**Work task**. Search the records for lines that contain the word "analogous". Copy them all.

Data START

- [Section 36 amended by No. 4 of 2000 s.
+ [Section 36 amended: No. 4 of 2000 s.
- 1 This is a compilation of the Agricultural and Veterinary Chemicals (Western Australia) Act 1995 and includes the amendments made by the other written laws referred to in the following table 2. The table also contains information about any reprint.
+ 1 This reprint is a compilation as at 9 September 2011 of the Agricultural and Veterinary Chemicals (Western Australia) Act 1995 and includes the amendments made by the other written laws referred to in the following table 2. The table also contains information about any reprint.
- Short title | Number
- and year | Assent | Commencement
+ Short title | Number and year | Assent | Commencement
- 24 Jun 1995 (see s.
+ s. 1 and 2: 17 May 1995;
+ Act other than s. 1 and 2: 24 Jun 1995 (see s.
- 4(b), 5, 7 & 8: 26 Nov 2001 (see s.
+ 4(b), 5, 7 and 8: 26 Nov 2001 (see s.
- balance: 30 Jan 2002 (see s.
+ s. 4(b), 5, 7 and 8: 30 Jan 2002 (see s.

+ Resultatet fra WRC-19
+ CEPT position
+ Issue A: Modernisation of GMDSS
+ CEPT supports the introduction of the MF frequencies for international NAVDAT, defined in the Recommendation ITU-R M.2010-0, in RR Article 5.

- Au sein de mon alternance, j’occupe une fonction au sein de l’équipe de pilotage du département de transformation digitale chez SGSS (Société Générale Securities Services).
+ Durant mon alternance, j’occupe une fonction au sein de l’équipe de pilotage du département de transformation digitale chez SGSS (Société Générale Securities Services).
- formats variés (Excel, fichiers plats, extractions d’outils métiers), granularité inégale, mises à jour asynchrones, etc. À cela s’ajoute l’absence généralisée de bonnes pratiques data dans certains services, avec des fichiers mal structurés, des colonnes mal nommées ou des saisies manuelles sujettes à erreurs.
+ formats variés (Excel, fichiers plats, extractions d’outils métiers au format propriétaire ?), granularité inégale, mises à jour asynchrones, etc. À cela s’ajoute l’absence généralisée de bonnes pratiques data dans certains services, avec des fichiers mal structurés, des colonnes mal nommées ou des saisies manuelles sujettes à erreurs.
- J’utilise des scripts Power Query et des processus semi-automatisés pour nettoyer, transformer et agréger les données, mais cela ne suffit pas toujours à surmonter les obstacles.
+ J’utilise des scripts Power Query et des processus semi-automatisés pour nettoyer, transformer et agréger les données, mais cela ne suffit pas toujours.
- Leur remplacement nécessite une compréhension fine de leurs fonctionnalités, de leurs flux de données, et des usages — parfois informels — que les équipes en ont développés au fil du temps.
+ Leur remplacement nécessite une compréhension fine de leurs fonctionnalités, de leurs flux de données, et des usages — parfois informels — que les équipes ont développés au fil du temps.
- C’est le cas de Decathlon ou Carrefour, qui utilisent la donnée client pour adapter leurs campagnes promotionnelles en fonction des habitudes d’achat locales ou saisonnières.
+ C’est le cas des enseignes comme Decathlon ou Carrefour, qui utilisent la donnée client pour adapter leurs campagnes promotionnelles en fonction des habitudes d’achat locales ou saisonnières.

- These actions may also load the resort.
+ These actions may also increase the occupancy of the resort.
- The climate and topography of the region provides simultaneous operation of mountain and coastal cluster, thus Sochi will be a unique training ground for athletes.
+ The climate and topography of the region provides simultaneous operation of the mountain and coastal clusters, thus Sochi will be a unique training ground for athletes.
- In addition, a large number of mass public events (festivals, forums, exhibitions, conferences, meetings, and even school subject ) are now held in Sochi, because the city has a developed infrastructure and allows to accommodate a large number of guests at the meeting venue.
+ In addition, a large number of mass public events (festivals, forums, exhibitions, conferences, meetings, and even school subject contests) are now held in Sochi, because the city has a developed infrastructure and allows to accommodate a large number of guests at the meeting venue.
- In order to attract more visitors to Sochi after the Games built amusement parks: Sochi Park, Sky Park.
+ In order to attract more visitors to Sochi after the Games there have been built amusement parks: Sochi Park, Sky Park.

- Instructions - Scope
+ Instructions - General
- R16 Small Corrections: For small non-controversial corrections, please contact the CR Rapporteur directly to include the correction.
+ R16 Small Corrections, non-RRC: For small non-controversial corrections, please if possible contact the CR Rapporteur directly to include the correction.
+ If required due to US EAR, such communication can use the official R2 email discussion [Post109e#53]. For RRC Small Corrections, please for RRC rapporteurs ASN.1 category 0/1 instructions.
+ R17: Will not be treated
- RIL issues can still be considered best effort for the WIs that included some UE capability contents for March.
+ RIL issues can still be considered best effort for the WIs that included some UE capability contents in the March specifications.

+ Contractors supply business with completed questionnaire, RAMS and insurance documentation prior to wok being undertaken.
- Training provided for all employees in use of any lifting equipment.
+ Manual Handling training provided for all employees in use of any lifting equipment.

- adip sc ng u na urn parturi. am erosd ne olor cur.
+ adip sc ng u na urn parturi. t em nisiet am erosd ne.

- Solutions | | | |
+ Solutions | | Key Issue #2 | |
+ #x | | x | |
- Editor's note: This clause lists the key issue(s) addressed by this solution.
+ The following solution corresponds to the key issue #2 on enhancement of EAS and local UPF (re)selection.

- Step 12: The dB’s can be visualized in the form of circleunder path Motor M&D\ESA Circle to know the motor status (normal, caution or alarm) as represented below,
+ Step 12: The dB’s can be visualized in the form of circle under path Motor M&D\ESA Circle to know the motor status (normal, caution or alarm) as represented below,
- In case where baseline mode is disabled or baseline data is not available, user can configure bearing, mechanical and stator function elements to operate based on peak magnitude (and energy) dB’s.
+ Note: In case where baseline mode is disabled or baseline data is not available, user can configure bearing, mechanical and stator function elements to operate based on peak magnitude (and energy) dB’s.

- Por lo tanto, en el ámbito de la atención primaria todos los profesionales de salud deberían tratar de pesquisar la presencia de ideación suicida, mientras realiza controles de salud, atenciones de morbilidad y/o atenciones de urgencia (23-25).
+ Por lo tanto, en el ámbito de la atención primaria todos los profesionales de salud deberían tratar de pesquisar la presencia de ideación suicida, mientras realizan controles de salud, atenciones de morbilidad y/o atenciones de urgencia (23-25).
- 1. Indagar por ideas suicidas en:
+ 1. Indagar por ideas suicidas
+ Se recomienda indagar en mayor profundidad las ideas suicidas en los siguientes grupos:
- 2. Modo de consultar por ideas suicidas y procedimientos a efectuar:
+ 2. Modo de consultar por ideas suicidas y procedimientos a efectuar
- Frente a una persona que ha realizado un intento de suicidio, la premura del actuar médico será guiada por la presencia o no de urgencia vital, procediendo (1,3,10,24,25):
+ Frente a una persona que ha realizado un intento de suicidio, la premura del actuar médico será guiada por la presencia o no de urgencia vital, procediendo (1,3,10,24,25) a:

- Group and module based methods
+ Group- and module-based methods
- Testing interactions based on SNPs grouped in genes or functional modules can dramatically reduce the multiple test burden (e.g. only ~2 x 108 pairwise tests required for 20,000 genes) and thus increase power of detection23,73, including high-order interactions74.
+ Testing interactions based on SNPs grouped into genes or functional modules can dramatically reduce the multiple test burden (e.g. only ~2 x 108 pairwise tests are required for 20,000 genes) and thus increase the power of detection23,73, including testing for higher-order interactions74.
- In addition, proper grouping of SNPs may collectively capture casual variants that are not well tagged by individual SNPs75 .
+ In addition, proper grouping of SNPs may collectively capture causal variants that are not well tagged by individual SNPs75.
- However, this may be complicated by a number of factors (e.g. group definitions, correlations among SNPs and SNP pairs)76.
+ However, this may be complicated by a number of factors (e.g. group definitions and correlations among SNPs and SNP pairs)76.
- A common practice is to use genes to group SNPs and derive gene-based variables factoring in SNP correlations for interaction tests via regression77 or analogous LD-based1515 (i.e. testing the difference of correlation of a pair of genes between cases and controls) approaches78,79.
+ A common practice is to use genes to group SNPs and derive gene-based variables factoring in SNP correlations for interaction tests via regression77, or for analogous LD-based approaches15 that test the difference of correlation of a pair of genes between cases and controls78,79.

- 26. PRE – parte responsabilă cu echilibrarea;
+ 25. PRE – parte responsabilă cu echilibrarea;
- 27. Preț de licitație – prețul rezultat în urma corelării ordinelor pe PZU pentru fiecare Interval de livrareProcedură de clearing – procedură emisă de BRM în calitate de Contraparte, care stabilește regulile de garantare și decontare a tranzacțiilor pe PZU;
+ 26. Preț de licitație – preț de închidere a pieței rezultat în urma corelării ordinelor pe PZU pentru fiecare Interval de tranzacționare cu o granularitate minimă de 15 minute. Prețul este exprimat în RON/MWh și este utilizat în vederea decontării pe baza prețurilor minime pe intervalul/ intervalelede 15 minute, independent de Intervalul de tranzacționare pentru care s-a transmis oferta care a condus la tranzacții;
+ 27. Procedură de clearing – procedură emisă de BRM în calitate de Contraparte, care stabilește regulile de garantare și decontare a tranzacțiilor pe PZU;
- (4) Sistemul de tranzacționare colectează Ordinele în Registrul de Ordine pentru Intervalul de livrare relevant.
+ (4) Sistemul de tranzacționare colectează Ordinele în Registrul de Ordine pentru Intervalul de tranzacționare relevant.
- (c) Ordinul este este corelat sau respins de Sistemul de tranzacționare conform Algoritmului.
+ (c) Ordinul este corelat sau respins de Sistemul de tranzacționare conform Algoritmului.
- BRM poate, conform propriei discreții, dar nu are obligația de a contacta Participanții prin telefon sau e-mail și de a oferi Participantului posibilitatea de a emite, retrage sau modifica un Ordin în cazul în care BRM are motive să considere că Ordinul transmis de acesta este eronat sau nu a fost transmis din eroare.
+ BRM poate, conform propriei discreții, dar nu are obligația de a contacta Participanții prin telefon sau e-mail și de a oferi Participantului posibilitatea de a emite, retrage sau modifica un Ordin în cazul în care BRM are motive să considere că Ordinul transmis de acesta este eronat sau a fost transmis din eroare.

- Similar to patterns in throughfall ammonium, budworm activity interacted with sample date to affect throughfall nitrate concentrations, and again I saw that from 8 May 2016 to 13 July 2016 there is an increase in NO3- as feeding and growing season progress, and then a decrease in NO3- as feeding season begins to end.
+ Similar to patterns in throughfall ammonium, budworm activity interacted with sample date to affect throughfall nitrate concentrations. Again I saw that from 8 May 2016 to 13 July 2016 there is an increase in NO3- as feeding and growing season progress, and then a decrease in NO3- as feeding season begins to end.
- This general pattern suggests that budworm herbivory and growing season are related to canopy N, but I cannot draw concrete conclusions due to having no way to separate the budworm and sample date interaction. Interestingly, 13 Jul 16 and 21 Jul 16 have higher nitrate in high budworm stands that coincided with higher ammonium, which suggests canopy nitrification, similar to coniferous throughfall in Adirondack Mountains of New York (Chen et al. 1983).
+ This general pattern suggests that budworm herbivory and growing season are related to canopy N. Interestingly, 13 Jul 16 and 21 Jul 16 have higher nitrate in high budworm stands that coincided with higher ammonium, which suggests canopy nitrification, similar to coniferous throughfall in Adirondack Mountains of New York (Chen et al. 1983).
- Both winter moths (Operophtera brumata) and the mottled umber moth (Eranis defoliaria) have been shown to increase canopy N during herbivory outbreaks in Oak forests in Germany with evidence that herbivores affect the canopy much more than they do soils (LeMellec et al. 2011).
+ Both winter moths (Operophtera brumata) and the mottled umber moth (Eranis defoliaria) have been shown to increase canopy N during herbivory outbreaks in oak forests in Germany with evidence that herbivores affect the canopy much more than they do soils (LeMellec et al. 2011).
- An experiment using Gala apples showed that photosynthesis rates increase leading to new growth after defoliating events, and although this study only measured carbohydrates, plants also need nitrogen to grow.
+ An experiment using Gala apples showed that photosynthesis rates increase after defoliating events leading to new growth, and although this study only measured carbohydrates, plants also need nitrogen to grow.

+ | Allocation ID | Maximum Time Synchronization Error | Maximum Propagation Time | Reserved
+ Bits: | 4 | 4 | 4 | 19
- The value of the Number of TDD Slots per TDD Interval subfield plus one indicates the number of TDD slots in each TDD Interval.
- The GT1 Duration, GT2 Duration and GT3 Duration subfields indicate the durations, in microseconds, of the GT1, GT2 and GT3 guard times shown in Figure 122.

Data END

**Answer to the problem**.
- A common practice is to use genes to group SNPs and derive gene-based variables factoring in SNP correlations for interaction tests via regression77 or analogous LD-based1515 (i.e. testing the difference of correlation of a pair of genes between cases and controls) approaches78,79.
+ A common practice is to use genes to group SNPs and derive gene-based variables factoring in SNP correlations for interaction tests via regression77, or for analogous LD-based approaches15 that test the difference of correlation of a pair of genes between cases and controls78,79.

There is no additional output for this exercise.